2. Procedural history. A Plymouth County grand jury indicted the defendant for murder in the first degree (Brendan), armed assault with intent to murder (Brian), and assault and battery by means of a dangerous weapon (Brian). The defendant moved to dismiss the indictments because the Commonwealth had failed to instruct the grand jury on the elements of murder in the first degree, murder in the second degree, and voluntary manslaughter, and on mitigating circumstances and defenses. The motion was denied. The defendant sought review before a single justice in this court pursuant to G. L. c. 211, § 3. The single justice denied relief.
The defendant thereafter was tried before a jury. At the close of the Commonwealth's case and at the close of all the evidence, the defendant moved for a required finding of not guilty insofar as the indictments alleged murder (in both degrees) and armed assault with intent to murder. The trial judge denied the motions. With respect to the murder indictment, the judge instructed the jury on murder in the first degree (on the theories of deliberate premeditation and extreme atrocity or cruelty); murder in the second degree; voluntary manslaughter; self-defense; and the mitigating circumstances of (1) heat of passion on reasonable provocation,
(2) heat of passion induced by sudden combat, and (3) the use of excessive force in self-defense. The jury found the defendant guilty of murder in the second degree and assault and battery by means of a dangerous weapon; the defendant was found not guilty of armed assault with intent to murder and the lesser included offense of armed assault with intent to kill.
Following the verdicts, the defendant renewed his motion under Mass. R. Crim. P. 25 (b) (2), as amended, 420 Mass. 1502 (1995), for a required finding of not guilty on the charge of murder. In the alternative, he moved under the same rule for a reduction in the verdict of murder in the second degree to manslaughter, or for a new trial. The trial judge denied all three aspects of the motion. The defendant appealed from his convictions to the Appeals Court, and we transferred the case to this court on our own motion.
Discussion. 1. Motion for a required finding of not guilty. The defendant first argues that the judge erred in denying his motion for a required finding of not guilty insofar as the indictments alleged murder. Essentially, he argues that the Commonwealth failed to meet its burden of proving beyond a reasonable doubt the absence of mitigating circumstances -- to wit, the absence of heat of passion induced by reasonable provocation or sudden combat, [Note 4] and the absence of excessive force in self-defense. We disagree.

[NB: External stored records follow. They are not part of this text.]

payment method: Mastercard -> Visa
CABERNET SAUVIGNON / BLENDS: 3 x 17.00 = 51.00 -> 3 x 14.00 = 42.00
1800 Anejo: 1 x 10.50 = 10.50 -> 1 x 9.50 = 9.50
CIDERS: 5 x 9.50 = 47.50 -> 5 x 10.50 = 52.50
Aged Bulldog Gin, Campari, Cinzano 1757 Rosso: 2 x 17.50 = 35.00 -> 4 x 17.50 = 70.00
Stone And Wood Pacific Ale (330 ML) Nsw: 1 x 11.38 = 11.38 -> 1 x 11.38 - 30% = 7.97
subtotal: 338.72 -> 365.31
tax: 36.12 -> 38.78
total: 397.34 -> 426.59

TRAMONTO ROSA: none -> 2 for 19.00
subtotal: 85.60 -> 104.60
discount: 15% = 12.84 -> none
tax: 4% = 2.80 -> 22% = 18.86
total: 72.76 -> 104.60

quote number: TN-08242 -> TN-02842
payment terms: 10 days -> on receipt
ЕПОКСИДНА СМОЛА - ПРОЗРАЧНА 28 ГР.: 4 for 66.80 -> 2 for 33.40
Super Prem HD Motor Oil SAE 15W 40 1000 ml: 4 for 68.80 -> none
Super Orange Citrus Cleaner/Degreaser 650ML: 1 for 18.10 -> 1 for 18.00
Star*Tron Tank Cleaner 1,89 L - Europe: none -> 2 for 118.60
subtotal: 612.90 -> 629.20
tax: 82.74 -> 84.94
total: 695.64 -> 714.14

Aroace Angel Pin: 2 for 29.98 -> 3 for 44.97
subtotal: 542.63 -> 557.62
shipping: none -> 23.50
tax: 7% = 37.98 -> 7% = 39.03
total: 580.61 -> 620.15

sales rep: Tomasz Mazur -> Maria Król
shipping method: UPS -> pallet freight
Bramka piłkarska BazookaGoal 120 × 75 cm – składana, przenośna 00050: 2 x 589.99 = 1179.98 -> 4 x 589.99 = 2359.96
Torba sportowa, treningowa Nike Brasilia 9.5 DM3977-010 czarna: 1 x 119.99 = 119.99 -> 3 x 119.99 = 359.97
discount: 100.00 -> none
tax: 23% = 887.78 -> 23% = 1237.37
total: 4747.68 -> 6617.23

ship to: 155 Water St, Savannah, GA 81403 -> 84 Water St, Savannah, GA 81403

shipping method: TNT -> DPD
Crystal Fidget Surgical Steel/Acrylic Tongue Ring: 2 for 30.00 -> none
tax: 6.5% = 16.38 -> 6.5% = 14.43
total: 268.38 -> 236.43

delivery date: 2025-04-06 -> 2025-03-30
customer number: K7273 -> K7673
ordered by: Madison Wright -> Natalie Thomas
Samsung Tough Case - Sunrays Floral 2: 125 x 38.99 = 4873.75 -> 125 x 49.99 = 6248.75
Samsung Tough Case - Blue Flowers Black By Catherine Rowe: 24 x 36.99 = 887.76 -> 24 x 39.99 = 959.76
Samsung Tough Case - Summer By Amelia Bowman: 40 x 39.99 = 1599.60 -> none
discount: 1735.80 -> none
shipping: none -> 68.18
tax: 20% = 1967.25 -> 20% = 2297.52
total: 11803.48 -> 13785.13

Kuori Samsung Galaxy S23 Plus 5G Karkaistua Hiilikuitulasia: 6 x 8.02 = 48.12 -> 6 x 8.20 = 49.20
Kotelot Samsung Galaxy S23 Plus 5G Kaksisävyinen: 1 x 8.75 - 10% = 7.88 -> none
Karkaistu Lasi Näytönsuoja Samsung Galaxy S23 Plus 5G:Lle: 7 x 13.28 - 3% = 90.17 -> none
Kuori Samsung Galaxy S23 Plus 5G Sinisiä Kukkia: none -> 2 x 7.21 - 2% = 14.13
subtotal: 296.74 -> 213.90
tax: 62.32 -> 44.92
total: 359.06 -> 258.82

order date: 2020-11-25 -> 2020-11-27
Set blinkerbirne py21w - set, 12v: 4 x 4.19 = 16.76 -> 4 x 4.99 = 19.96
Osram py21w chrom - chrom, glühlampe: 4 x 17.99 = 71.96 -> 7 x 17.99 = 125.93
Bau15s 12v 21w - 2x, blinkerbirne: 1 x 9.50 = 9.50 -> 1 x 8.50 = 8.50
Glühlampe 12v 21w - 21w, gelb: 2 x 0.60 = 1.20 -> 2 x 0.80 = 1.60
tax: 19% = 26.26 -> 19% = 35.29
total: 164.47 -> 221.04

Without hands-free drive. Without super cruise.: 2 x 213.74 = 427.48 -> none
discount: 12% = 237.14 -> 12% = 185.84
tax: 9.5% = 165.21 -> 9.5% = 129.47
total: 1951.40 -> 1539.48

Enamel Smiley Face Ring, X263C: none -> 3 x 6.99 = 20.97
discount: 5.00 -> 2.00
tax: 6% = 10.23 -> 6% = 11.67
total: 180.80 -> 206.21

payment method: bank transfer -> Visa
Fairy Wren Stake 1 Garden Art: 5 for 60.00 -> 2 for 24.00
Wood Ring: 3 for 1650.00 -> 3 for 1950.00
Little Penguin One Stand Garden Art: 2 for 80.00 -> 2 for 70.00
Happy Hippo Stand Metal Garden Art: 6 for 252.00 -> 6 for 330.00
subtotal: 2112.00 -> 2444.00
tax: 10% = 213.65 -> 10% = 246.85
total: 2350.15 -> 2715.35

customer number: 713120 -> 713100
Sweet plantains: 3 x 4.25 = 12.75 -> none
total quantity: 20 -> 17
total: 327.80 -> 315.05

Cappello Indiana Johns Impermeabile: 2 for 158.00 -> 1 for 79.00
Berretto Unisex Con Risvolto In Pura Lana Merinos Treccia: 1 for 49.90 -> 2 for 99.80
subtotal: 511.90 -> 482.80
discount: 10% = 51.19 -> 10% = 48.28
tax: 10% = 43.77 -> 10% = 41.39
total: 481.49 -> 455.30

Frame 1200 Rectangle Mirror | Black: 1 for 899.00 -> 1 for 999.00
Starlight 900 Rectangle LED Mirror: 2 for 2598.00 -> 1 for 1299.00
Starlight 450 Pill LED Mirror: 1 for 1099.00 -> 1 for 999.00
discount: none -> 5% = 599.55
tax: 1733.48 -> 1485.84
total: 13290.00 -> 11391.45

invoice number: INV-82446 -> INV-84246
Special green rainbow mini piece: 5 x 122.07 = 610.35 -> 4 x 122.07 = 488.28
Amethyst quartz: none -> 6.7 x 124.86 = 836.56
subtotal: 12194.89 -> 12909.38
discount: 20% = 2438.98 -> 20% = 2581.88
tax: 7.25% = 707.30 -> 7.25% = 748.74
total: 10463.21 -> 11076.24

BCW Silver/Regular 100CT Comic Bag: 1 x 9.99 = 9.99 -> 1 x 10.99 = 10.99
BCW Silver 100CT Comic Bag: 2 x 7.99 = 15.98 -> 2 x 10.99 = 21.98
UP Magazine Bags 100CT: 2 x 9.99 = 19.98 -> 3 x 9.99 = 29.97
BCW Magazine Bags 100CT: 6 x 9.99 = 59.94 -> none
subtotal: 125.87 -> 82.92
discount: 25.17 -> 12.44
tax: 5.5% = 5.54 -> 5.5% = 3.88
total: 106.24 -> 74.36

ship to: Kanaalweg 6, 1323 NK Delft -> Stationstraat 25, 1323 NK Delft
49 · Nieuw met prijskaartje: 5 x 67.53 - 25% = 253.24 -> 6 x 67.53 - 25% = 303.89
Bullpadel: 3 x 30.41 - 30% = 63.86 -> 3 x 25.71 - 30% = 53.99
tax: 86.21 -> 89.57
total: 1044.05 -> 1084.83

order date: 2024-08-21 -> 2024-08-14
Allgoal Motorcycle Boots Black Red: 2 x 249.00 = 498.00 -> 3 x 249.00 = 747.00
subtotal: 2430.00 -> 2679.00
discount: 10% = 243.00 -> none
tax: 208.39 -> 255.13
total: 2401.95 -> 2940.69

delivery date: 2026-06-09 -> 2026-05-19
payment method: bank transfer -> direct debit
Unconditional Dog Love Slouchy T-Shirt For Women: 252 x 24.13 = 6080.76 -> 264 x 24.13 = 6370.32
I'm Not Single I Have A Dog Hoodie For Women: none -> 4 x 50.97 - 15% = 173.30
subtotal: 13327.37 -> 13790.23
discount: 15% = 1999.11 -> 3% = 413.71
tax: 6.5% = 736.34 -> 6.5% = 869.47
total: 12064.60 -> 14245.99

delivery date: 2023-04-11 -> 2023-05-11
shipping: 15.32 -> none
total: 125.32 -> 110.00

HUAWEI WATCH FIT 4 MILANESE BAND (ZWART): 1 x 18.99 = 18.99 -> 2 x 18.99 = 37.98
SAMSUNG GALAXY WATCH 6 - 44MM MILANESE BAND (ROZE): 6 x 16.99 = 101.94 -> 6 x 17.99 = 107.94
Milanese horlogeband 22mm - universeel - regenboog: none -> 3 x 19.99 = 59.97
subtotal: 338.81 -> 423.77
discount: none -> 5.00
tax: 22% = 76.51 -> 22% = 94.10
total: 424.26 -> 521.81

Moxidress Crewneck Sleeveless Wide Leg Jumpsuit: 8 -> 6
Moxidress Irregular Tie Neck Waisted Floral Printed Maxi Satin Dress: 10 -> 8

When reviewing a motion for a required finding of not guilty, the "question is whether, after viewing the evidence in the light most favorable to the prosecution, any rational trier of fact could have found the essential elements of the crime beyond a reasonable doubt" (emphasis in original). Commonwealth v. Latimore, 378 Mass. 671 , 677 (1979), quoting Jackson v. Virginia, 443 U.S. 307, 318-319 (1979). The evidence and the inferences drawn therefrom must be of sufficient force to bring minds of ordinary intelligence and sagacity to the persuasion of guilt beyond a reasonable doubt. Latimore, supra at 676, citing Commonwealth v. Cooper, 264 Mass. 368 , 373 (1928). More than slight evidence must support each essential element, and "a conviction may not 'rest upon the piling of inference upon inference or conjecture and speculation.'" Commonwealth v. Reaves, 434 Mass. 383 , 390 (2001), quoting Commonwealth v. Mandile, 403 Mass. 93 , 94
Where, as in this case, there is evidence supporting the proposition that in stabbing Brian, the defendant acted out of heat of passion, whether induced by reasonable provocation or sudden combat, the jury are instructed to consider whether a reasonable person, either as a result of reasonable provocation or induced by sudden combat, would be "provoked to act out of emotion rather than reasoned reflection." Model Jury Instructions on Homicide 67-68 (2013). [Note 5] If the jury make such a finding or, more specifically, find that the Commonwealth has failed to prove beyond a reasonable doubt that the defendant was not so provoked, they cannot return a verdict of murder, whether of first or second degree. See id. Because the jury in this case returned a verdict of murder in the second degree, our task is to determine whether there was sufficient evidence to allow them to find the Commonwealth did prove beyond a reasonable doubt the absence of heat of passion resulting from either reasonable provocation or sudden combat. See, e.g., Commonwealth v. Acevedo, 427 Mass. 714 , 715716 (1998), citing Commonwealth v. Boucher, 403 Mass. 659 , 661-662 (1989) (because malice and adequate provocation are "mutually exclusive," Commonwealth must prove beyond reasonable doubt absence of provocation in order to sustain murder conviction).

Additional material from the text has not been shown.